— WHAT IS BEING ASKED —
Among the lines below, tally those holding the string "Document" and give the total only.

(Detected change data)
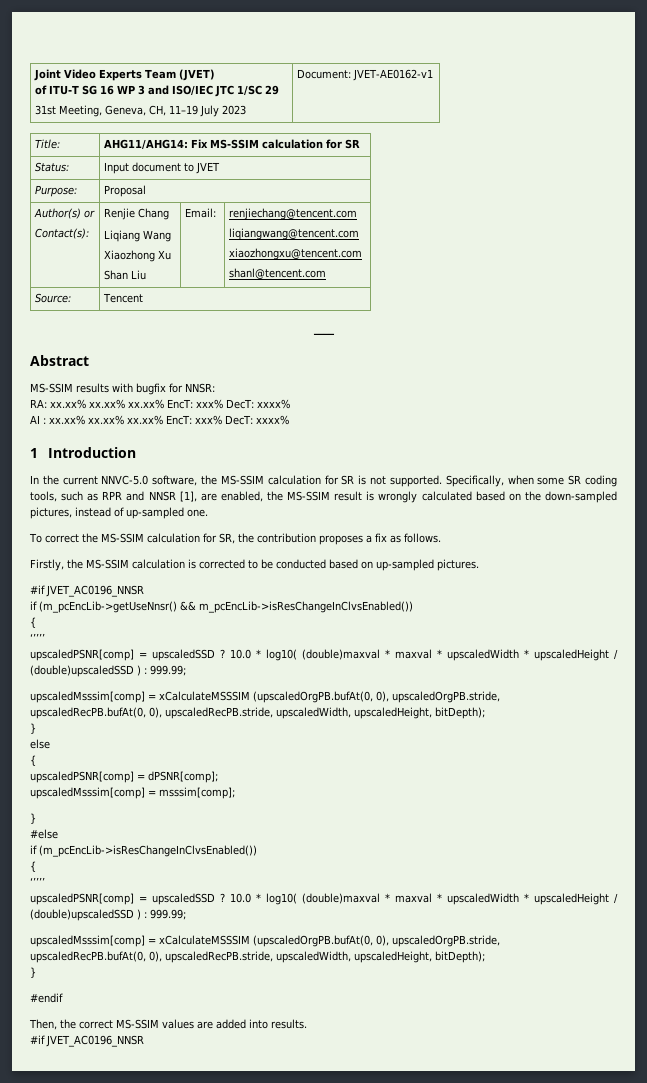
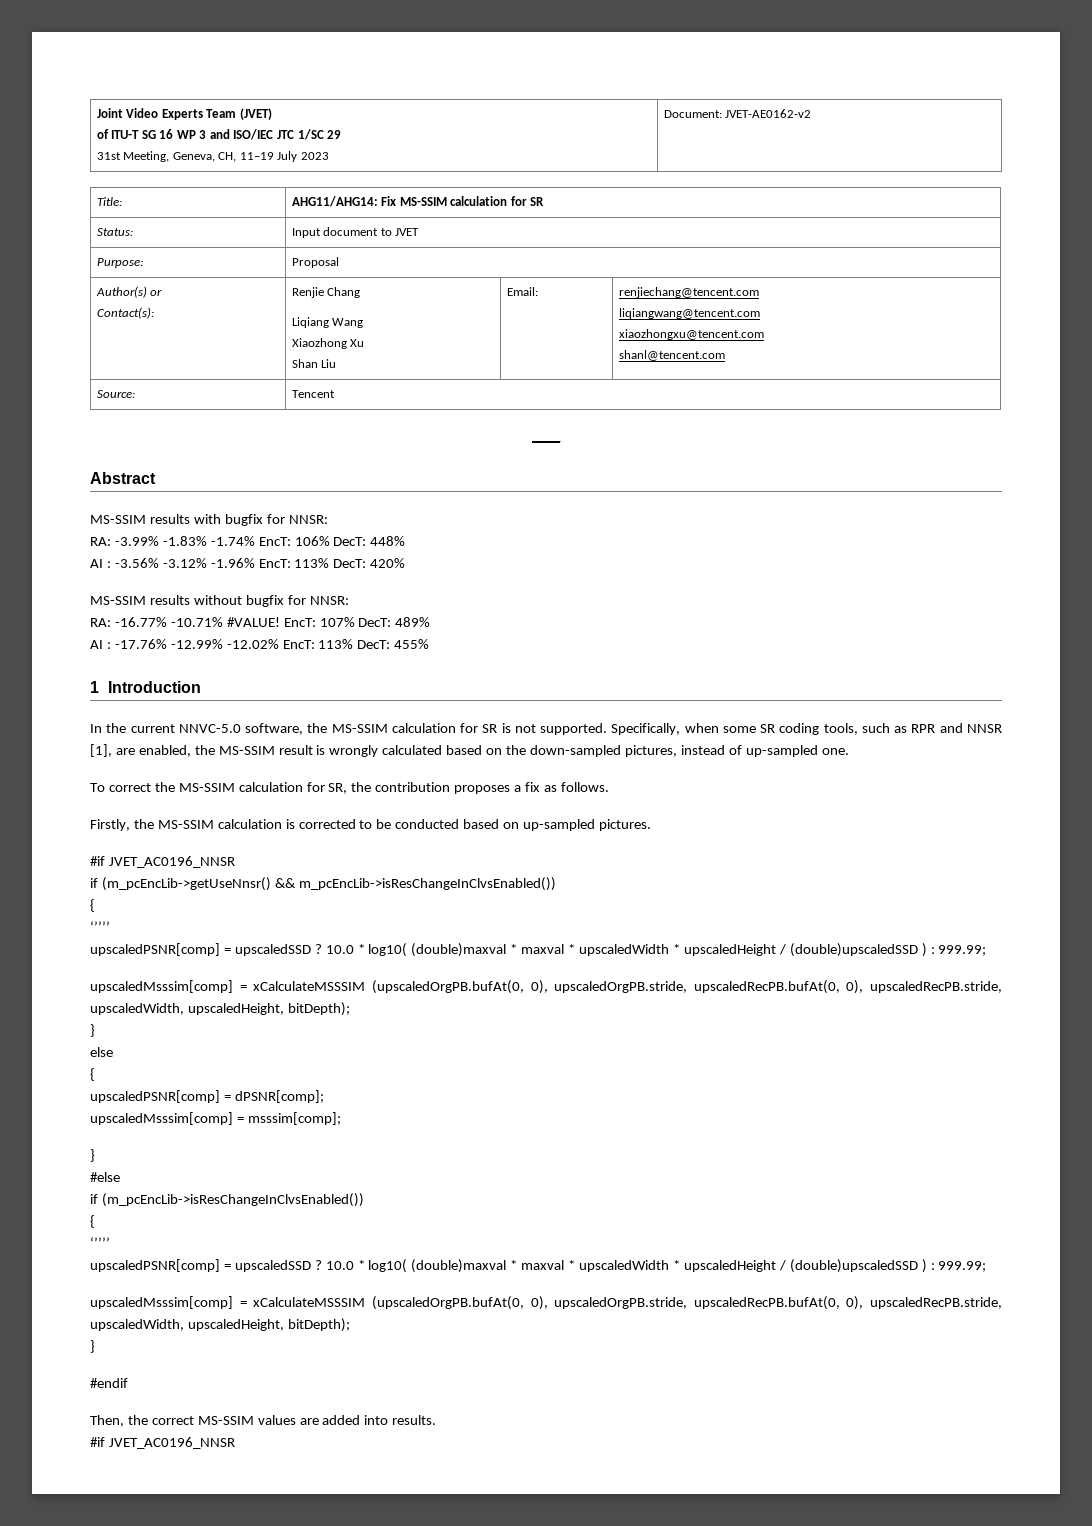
  Joint Video Experts Team (JVET)
  of ITU-T SG 16 WP 3 and ISO/IEC JTC 1/SC 29
- 31st Meeting, Geneva, CH, 11–19 July 2023 | Document: JVET-AE0162-v1
+ 31st Meeting, Geneva, CH, 11–19 July 2023 | Document: JVET-AE0162-v2
- RA: xx.xx% xx.xx% xx.xx% EncT: xxx% DecT: xxxx%
- AI : xx.xx% xx.xx% xx.xx% EncT: xxx% DecT: xxxx%
+ RA: -3.99% -1.83% -1.74% EncT: 106% DecT: 448%
+ AI : -3.56% -3.12% -1.96% EncT: 113% DecT: 420%
+ MS-SSIM results without bugfix for NNSR:
+ RA: -16.77% -10.71% #VALUE! EncT: 107% DecT: 489%
+ AI : -17.76% -12.99% -12.02% EncT: 113% DecT: 455%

— ANSWER FOR THIS EXERCISE —
2